In terms of scanner signatures and behavioral indicators, the following patterns are useful:
Intrusion‑detection or web‑application firewall rules that flag HTTP requests to the Config Server containing highly unusual or malformed project identifiers, labels, or profiles that do not match expected tenant or environment naming.
Logs on the Config Server or Google Cloud API layer showing repeated, rapid reads from the Google Secrets Manager API for multiple distinct projects in response to a small number of client requests, especially from non‑privileged or external‑facing IP ranges.
Network‑level telemetry indicating anomalous outbound traffic from the Config Server to the GCP Secrets Manager API, with spikes in project‑scoped requests that deviate from normal operational patterns.
Because the vulnerability is information‑only and does not alter data or availability, there are no obvious on‑disk or in‑memory artifacts unique to exploitation; instead, detection depends on API‑level and request‑pattern telemetry.
C — Mitigation & Remediation
Immediate (0–24 hours)
Identify all Spring Cloud Config deployments that use Google Secrets Manager as the backend and confirm their versions using dependency enumeration or manifest inspection.
If the version is within the affected range (e.g., 3.1.x ≤ 3.1.13, 4.1.x ≤ 4.1.9, 4.2.x ≤ 4.2.6, 4.3.x ≤ 4.3.2, or 5.0.x ≤ 5.0.2), apply the official vendor patch or upgrade to the fixed versions (3.1.14+, 4.1.10+, 4.2.7+, 4.3.3+, or 5.0.3+) as quickly as possible, following your normal change‑control and regression‑testing procedures.
Short‑term (1–7 days)
Re‑evaluate the IAM roles assigned to the service account used by the Spring Cloud Config Server, removing any unnecessary read permissions to other GCP projects so that the server only has access to the project or projects it actually needs.
Add or tighten network‑level controls such as firewall rules or API gateways so that only known, trusted internal services or management subnets can reach the Config Server endpoint, reducing the blast radius of any unpatched instances.

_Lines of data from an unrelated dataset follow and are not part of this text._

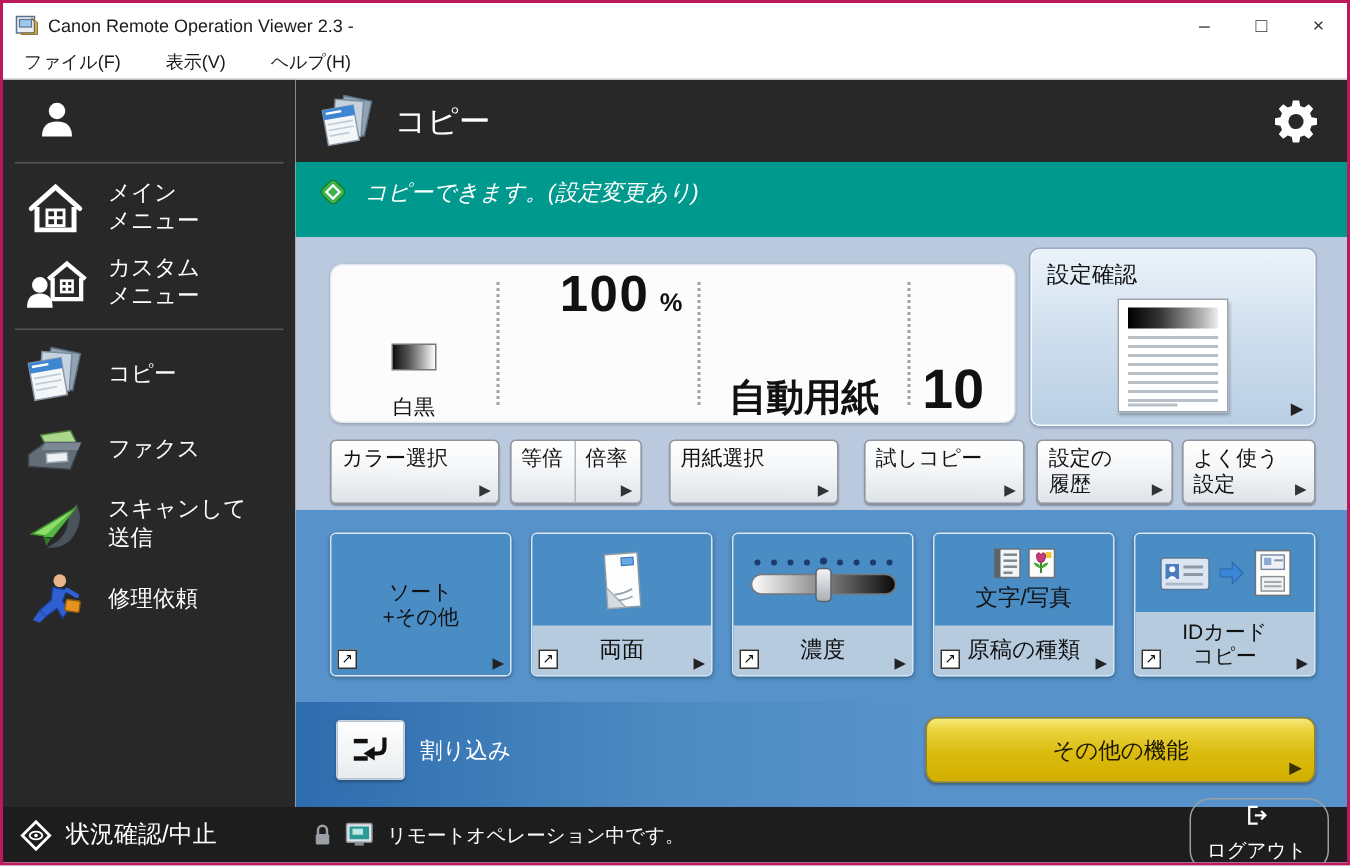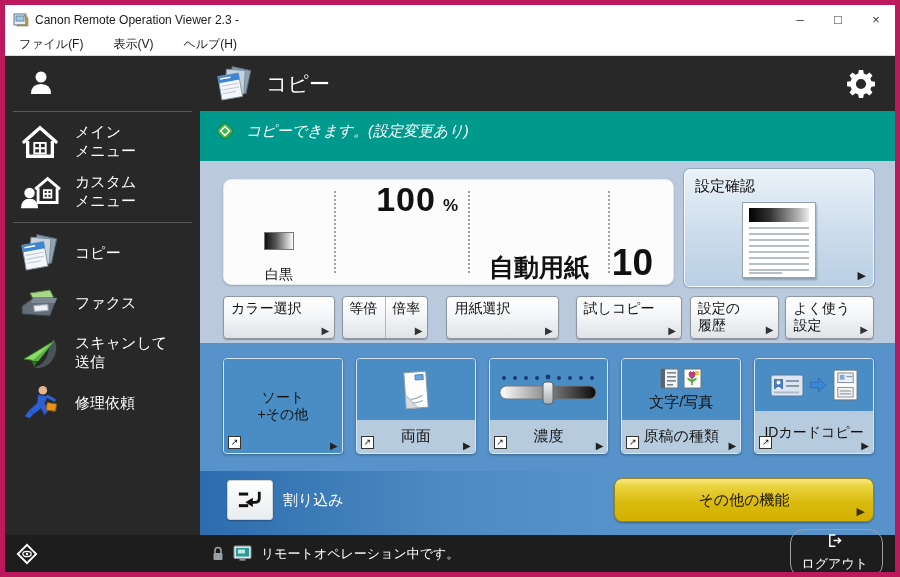--- a/index.html
+++ b/index.html
@@ -1,17 +1,17 @@
 <!DOCTYPE html>
 <html><head>
 <meta charset="utf-8">
 <style>
   * { margin:0; padding:0; box-sizing:border-box; }
   body { font-family:"Liberation Sans",sans-serif; background:#e8e8e8; }
-  .window { width:900px; height:577px; border:5px solid #be185d; background:#fff;
+  .window { width:900px; height:577px; border:2px solid #be185d; background:#fff;
             display:flex; flex-direction:column; overflow:hidden; }
 
   
   .titlebar { height:29px; background:#fff; display:flex; align-items:center; padding:0 0 0 8px; flex:0 0 auto; }
   .app-icon { width:16px; height:14px; margin-right:6px; flex:0 0 auto; }
   .titlebar .title { font-size:12px; color:#1a1a1a; }
   .titlebar .spacer { flex:1; }
   .win-btn { width:38px; height:29px; display:flex; align-items:center; justify-content:center;
              font-size:13px; color:#333; }
 
@@ -83,21 +83,21 @@
   .seg-div { width:1px; background:#b2b8bf; }
 
   
   .features { height:128px; background:#5793ca; padding:15px 21px 0 23px; display:flex; gap:13px; flex:0 0 auto; }
   .feat-btn { width:122px; height:96px; position:relative; border-radius:4px; overflow:hidden;
               border:1px solid #d8e6f4; box-shadow:0 1px 3px rgba(0,0,0,.35); display:flex; flex-direction:column; }
   .feat-top { flex:1; background:#4a8cc4; display:flex; flex-direction:column; align-items:center; justify-content:center; color:#111; }
   .feat-top .tline { font-size:14px; line-height:1.2; }
   .feat-bar { height:33px; background:#b7cbdf; display:flex; align-items:center; justify-content:center;
               font-size:15px; color:#111; flex:0 0 auto; }
-  .feat-bar.two { height:42px; flex-direction:row; line-height:1.15; font-size:14px; }
+  .feat-bar.two { height:42px; flex-direction:column; line-height:1.15; font-size:14px; }
   .feat-bar.yellow { background:#f6e500; font-weight:bold; font-size:16px; }
   .popup-box { position:absolute; left:4px; bottom:4px; width:13px; height:13px; background:#fff;
                border:1px solid #333; display:flex; align-items:center; justify-content:center;
                font-size:9px; line-height:1; color:#111; }
   .feat-arrow { position:absolute; right:4px; bottom:2px; font-size:10px; color:#222; }
 
   
   .bottom-band { flex:1; background:linear-gradient(90deg,#2d6cae 0%,#4d8ac2 35%,#5793ca 60%); display:flex; align-items:center; padding:0 21px 6px 27px; }
   .interrupt-btn { width:46px; height:40px; background:linear-gradient(180deg,#ffffff,#e9ecef); border:1px solid #cfd4d9;
                    border-radius:3px; box-shadow:0 1px 2px rgba(0,0,0,.3); display:flex; align-items:center; justify-content:center; }
@@ -504,20 +504,21 @@
     </div>
   </div>
 
   <div class="footer">
     <div class="footer-left">
       <svg width="24" height="24" viewBox="0 0 26 26">
         <rect x="6" y="6" width="14" height="14" fill="none" stroke="#fff" stroke-width="2" transform="rotate(45 13 13)"></rect>
         <ellipse cx="13" cy="13" rx="4.5" ry="2.8" fill="none" stroke="#fff" stroke-width="1.4"></ellipse>
         <circle cx="13" cy="13" r="1.3" fill="#fff"></circle>
       </svg>
+      <span class="flabel">状況確認/中止</span>
     </div>
     <div class="footer-right">
       <svg width="12" height="15" viewBox="0 0 12 15">
         <path d="M3 7 V4.5 a3 3 0 0 1 6 0 V7" fill="none" stroke="#9aa0a6" stroke-width="1.6"></path>
         <rect x="1.5" y="7" width="9" height="7" rx="1" fill="#9aa0a6"></rect>
       </svg>
       <svg width="19" height="17" viewBox="0 0 19 17">
         <rect x="1" y="1" width="17" height="12.5" rx="1" fill="#dfe3e8" stroke="#8a9098"></rect>
         <rect x="3" y="3" width="13" height="8.5" fill="#2a9a94"></rect>
         <rect x="5" y="4.5" width="7" height="4" fill="#bfe8e4"></rect>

Review and rotate any credentials or secrets that may have been exposed if exploitation is suspected, prioritizing production‑only keys and cross‑tenant secrets.
Long‑term (ongoing)
Establish a policy that Spring Cloud Config servers are never granted read access to more GCP projects than strictly required for their operational role, and enforce this via automated IAM‑review tools and continuous configuration‑monitoring.
Integrate secrets‑management and configuration‑management into your asset‑inventory and software‑composition‑analysis pipeline, so that vulnerable versions or misconfigured backends are flagged in CI/CD and pre‑production stages.

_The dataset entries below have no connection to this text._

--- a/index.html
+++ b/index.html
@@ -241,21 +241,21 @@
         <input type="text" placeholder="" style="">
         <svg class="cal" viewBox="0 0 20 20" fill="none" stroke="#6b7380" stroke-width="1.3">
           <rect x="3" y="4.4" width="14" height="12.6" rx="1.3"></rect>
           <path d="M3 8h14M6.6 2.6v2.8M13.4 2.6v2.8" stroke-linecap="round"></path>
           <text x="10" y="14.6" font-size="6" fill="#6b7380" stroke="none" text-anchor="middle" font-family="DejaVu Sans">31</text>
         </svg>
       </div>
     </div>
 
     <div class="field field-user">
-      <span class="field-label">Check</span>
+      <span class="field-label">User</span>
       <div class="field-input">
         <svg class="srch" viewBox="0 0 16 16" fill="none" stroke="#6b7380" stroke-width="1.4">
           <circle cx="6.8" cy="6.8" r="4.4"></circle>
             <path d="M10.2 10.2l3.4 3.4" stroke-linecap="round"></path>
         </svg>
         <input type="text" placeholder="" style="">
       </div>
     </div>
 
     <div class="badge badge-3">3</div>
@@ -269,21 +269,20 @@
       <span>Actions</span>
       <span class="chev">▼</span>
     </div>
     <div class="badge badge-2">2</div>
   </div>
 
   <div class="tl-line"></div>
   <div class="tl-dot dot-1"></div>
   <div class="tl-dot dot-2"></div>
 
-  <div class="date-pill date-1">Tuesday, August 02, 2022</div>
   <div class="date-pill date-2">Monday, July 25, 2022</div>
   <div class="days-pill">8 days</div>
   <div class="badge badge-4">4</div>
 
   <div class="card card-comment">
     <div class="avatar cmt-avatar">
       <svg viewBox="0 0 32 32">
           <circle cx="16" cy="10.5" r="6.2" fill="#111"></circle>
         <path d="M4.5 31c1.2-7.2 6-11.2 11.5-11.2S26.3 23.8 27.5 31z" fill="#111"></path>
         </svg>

Implement centralized logging and correlation of GCP Secrets Manager API calls, with alerts on sudden increases in cross‑project secret reads or unusual client‑IP patterns, as part of your SOC’s playbook for configuration‑server‑related incidents.
For environments where patching cannot occur immediately, interim mitigations include:
Blocking or rate‑limiting external access to the Config Server and allowing only tightly scoped internal IP ranges.
Temporarily removing or restricting the service account’s ability to read from any GCP project other than the one that is strictly necessary, even if this requires some configuration changes in your application.
D — Best Practices
Enforce principle‑of‑least‑privilege for all service accounts that interact with secrets managers, granting read access only to the exact projects and resources required for that workload.
Never allow configuration‑management services to read from multiple tenant or environment projects without explicit, tenant‑aware isolation logic at the application layer.
Integrate configuration‑management components into your software‑composition‑analysis and vulnerability‑scanning pipeline so that outdated or vulnerable versions are detected before deployment.
Implement fine‑grained logging and monitoring of secrets‑manager API calls, with alerts on anomalous cross‑project or cross‑tenant access patterns.
Regularly rotate high‑value credentials and secrets, especially those exposed through configuration‑management systems, and treat those systems with the same security rigor as identity‑and‑access‑management components.